We’ve written about spiders before—their body sensors and their accounting skills, among other things—but we’ve never seen this before. Well, more accurately, spiders haven’t been seen like this before.

It’s well known that colors can communicate serious information. Just ask the brightly-colored dart frogs in our rainforest exhibit: deathly poisonous in the wild, our amphibians in captivity are fed a special diet that keeps our staff and visitors safe from any danger. Aposematic signals, such as the variety of warning colorations found on dart frogs in the tropics, are limited in creatures native to North America, unless you happen to come across a black widow spider—particularly, the adult females. That telltale red hourglass is a big warning sign to stay away, lest ye be bitten.

So why are the belly markings on female black widow spiders red, and not green, blue, or even orange? According to new research by Nick Brandley (while he was a graduate student at Duke University, whereas he is now a biology professor at Colorado College), that warning color may be very specific—to predators, at least. Black widow spiders usually sit upside-down in their webs, advertising their venom to a bird that could turn them into a meal. To find out if this might be true, Nick bought 3D-printed black widow models. With careful use of a paintbrush and a lot of early-morning observations, Brandley was able to track how many times birds pecked at arachnids with and without the telltale markings.

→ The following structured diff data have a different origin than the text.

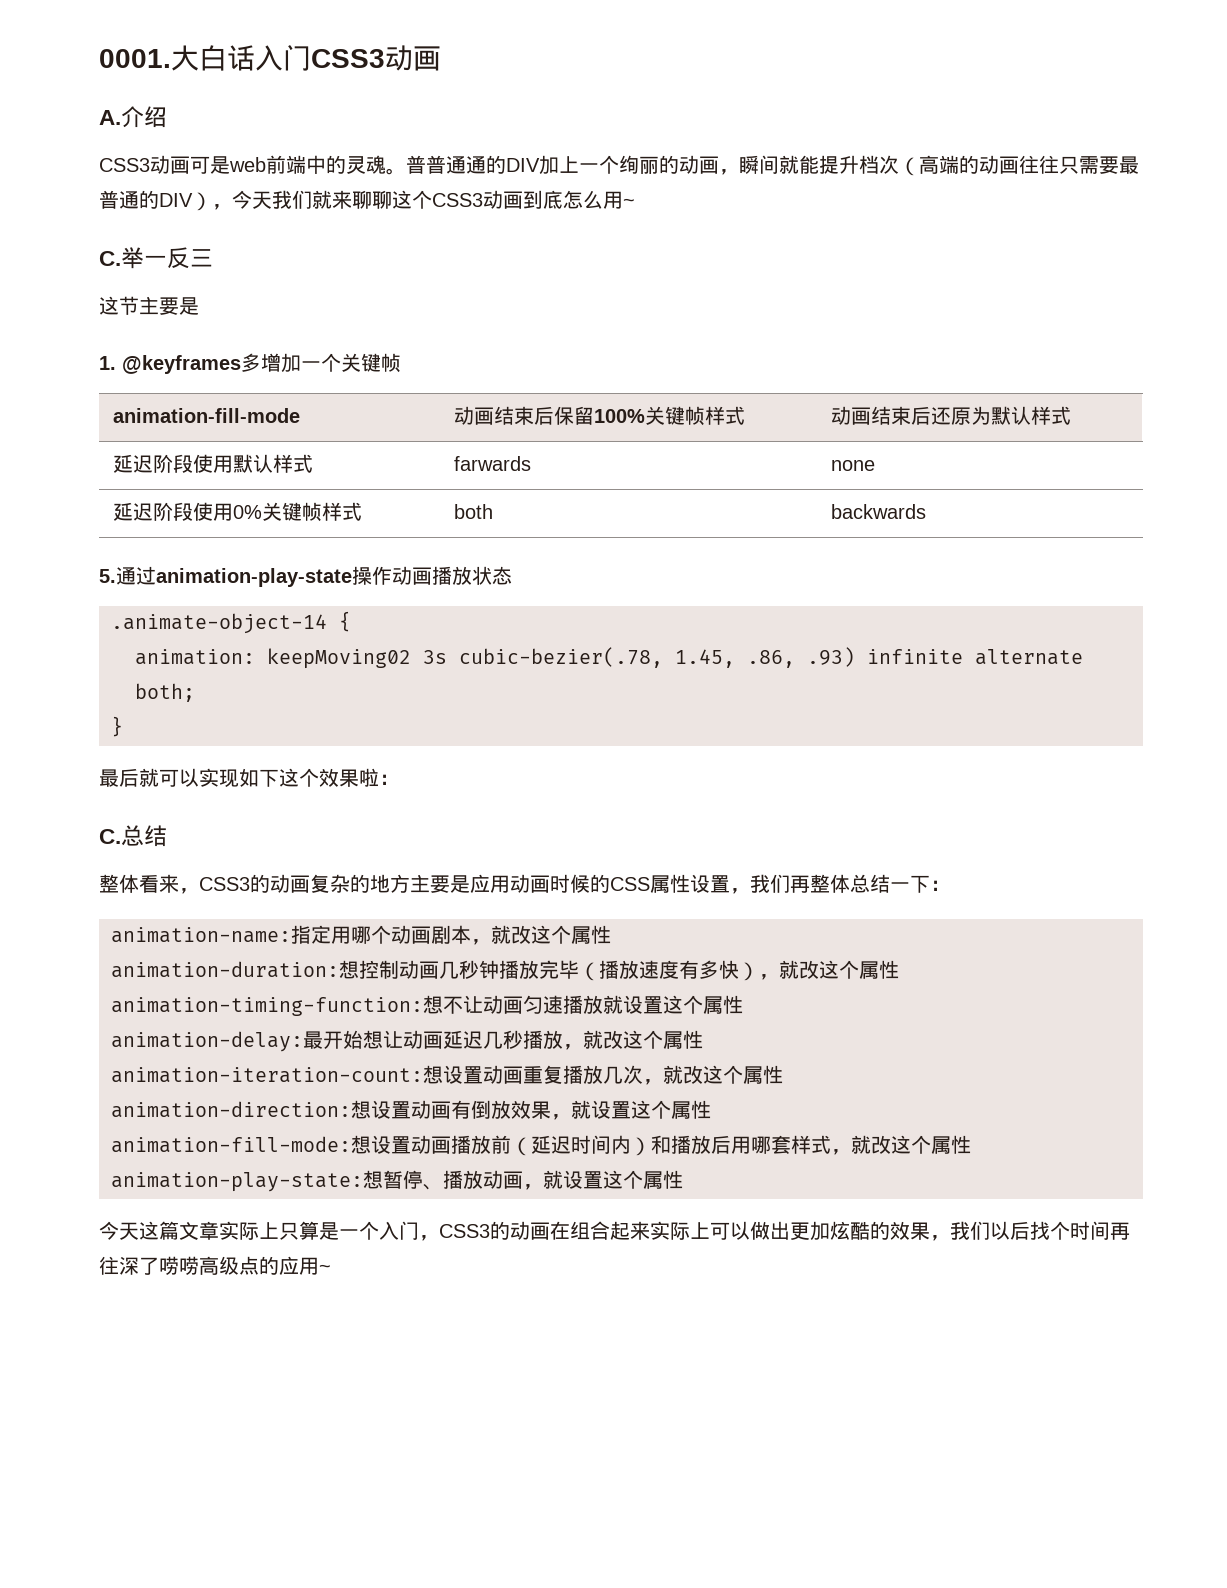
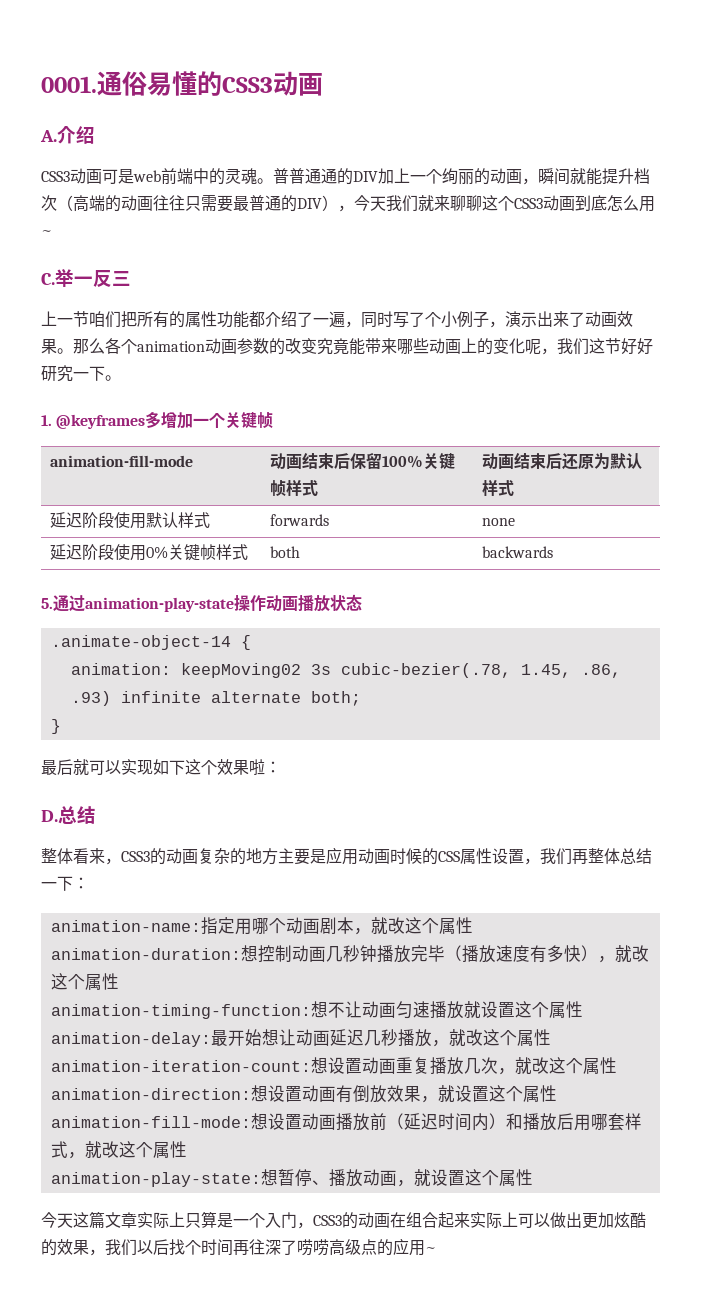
- 大白话入门CSS3动画
+ 通俗易懂的CSS3动画
- 这节主要是
+ 上一节咱们把所有的属性功能都介绍了一遍，同时写了个小例子，演示出来了动画效果。那么各个animation动画参数的改变究竟能带来哪些动画上的变化呢，我们这节好好研究一下。
- 延迟阶段使用默认样式 | farwards | none
+ 延迟阶段使用默认样式 | forwards | none
- C.总结
+ D.总结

The results were clear: birds preferred the red hourglass-free models by a two-to-one margin. “The birds would see a spider model with red markings and get startled and jump back, like ‘Oh no man, get me out of here,’” notes Brandley. But that’s only half the story. If the hourglass color were different, it might be visible to the spiders’ prey. “Insects can still detect red light, but not as well as mammals or birds,” says Brandley. “Birds typically have a long-wavelength sensitive photoreceptor that most insects lack,” he continues in the paper, referring to colors like red. So while the signal is sending strong messages to birds (and humans) to please stay away, I am dangerous, it’s sending no signal at all to insects, while a different color of a shorter wavelength might be seen by both. Because of the differences in eye physiology between predator and prey, natural selection has created a spider that can be safe from predators without scaring off a future meal.